Ill listen to the second piece shortly...


----------



## emiellucifuge (May 26, 2009)

Wow, the next one is very nice. You display a real gift for melody. Im no expert on marching band music, but I think it will fulfill its function perfectly.


----------



## Astrognash (Dec 23, 2010)

Thank you for your kind words. In response to some of the things you've said:

I'm not sure what you mean by limiting myself to voices for most of the time. Could you explain a little more what you mean? Also, when I chose E-flat, I do so because of the heroic nature of the key. That's why the March starts in B-Flat: so that when it modulates down a fifth in the trio as is demanded by the style, it becomes more heroic sounding. And I chose the final chord of "Eden" because the motif of the piece centers around D,E,A, and D, and those are the notes the final chord utilizes. You see, I started the piece months ago, when I was just starting with Music Theory, and didn't really know much about chords. Much of the piece is an accident based on what sounded good in Finale. Of course, before posting it anywhere, I've looked it over more recently now that I know what I'm doing a little better, and improved it vastly. But I kept the last chord instead of putting in something like a plagal cadence because I like the way that, while it sounds good, it still needs to resolve, and it leaves the listener on a thoughtful note.

Also, so as not to double post inordinately, I'll share two more things I've been working on now. In Music Theory, we're now getting into the interesting stuff. We've just learned first species counterpoint, and when we get back from break, we'll continue with chorales. So, I've got a piece that utilizes counterpoint and a chorale.
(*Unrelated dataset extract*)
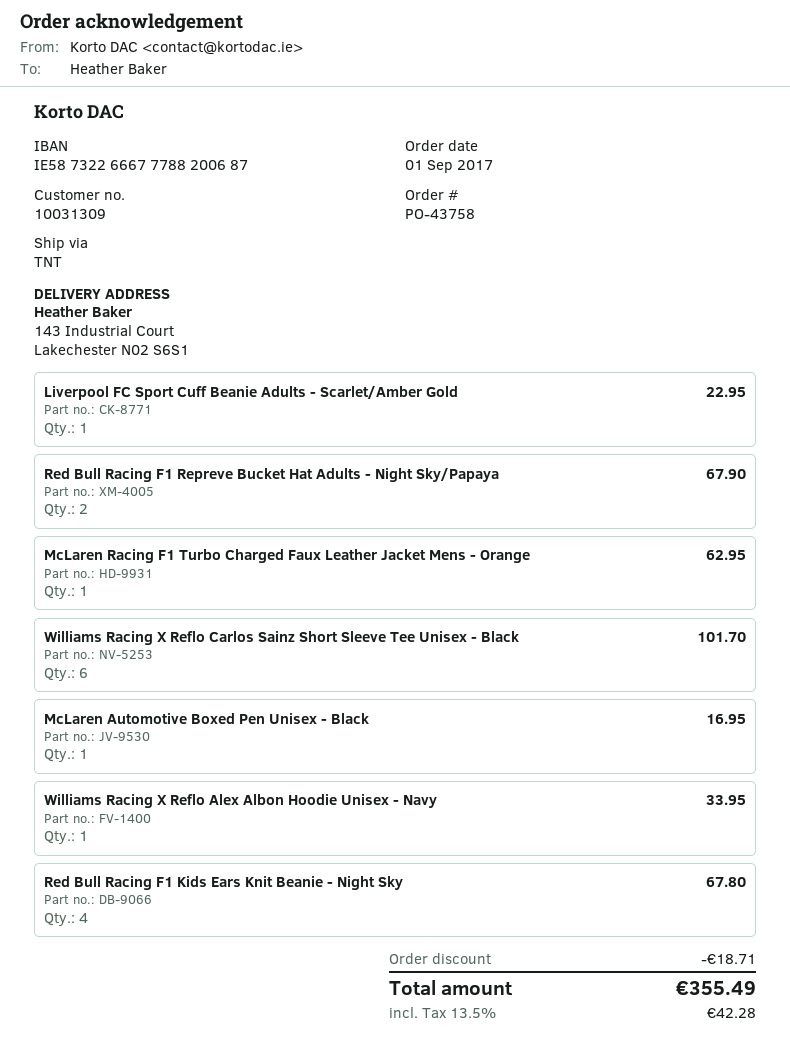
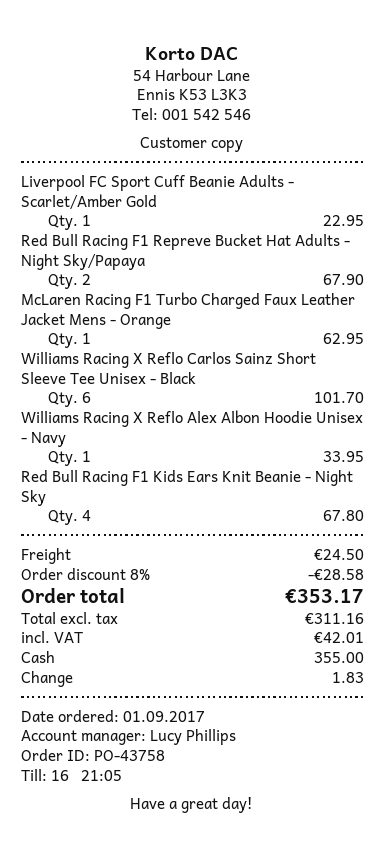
McLaren Automotive Boxed Pen Unisex - Black: 1 for 16.95 -> none
discount: 18.71 -> 28.58
shipping: none -> 24.50
tax: 42.28 -> 42.01
total: 355.49 -> 353.17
*A Little Bit of Counterpoint*
This one is a page of music for Piano. I thought up the _cantus firmus_ (firmi? If anyone knows the plural of that, I'd much appreciate you telling me) and wrote the counterpoint myself, which seemed to impress my teacher when I showed him. There were also only a few mistakes that he caught. I've made the mp3 file use the harpsichord, by the way, because I think it makes it sound fancier.

Link to PDF
Link to mp3 Download

*An O.K. Chorale*
_(It's a pun.)_
And here's a chorale I've written for piano. It _was_ going to be for organ, but then I decided that if it was for organ, it would never hear it live as written, but, for piano, I could ask my theory teacher to play it. A fair warning: there might be some mistakes I haven't caught, because my teacher hasn't looked it over yet.

Link to PDF
Link to mp3 Download


----------



## emiellucifuge (May 26, 2009)

Ok good I was just checking.

What I meant by the voices is why you have only one line or note being played in the left hand and only one in the right rather than embellishing it with harmonies or counterpoint. But i suppose youll be learning about that with the chorale.


----------



## Astrognash (Dec 23, 2010)

Oh, now I see what you meant. I used a thin texture because I felt too many voices at once would make it sound bigger and thicker than I wanted it to be.


----------